Re: [Proposal] Add accumulated statistics for wait event

From: Tomas Vondra <tomas(dot)vondra(at)2ndquadrant(dot)com>
To: Tom Lane <tgl(at)sss(dot)pgh(dot)pa(dot)us>, Michael Paquier <michael(at)paquier(dot)xyz>
Cc: 임명규 <myungkyu(dot)lim(at)samsung(dot)com>, "pgsql-hackers(at)postgresql(dot)org" <pgsql-hackers(at)postgresql(dot)org>, 홍도형 <don(dot)hong(at)samsung(dot)com>, 손우성 <woosung(dot)sohn(at)samsung(dot)com>
Subject: Re: [Proposal] Add accumulated statistics for wait event
Date: 2018-07-24 15:34:33
Message-ID: 0337d4a8-1632-9994-b629-c93f5ba68435@2ndquadrant.com
Views: Raw Message | Whole Thread | Download mbox | Resend email
Thread:
Lists: pgsql-hackers

On 07/23/2018 03:57 PM, Tom Lane wrote:
> Michael Paquier <michael(at)paquier(dot)xyz> writes:
>> This does not need a configure switch.
>
> It probably is there because the OP realizes that most people wouldn't
> accept having this code compiled in.
>
>> What's the performance penalty?
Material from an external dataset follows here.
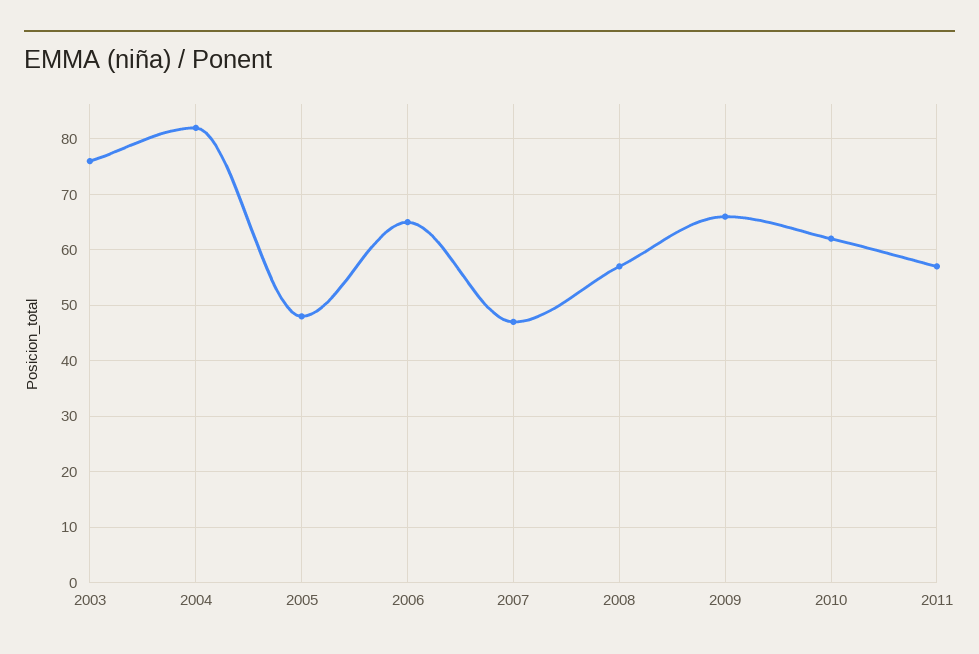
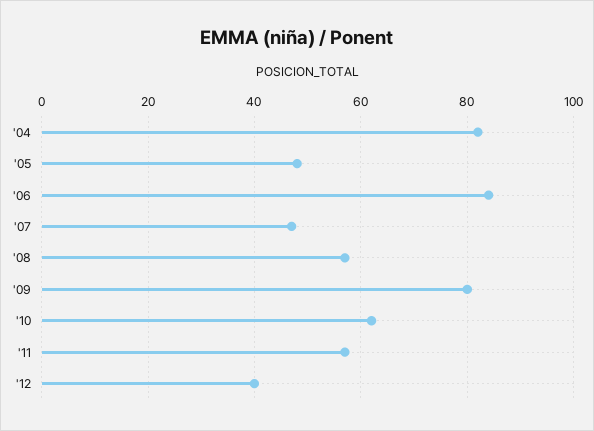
2003: 75 -> none
2006: 65 -> 85
2009: 65 -> 80
'12: none -> 40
I am pretty sure that this is
>> measurable as wait events are stored for a backend for each I/O
>> operation as well, and you are calling a C routine within an inlined
>> function which is designed to be light-weight, doing only a four-byte
>> atomic operation.
>
> On machines with slow gettimeofday(), I suspect the cost of this
> patch would be staggering. Even with relatively fast gettimeofday,
> it doesn't look acceptable for calls in hot code paths (for instance,
> lwlock.c).
>

Yeah. I wonder if we could measure the time for a small fraction of the
wait events, and estimate the actual duration from that.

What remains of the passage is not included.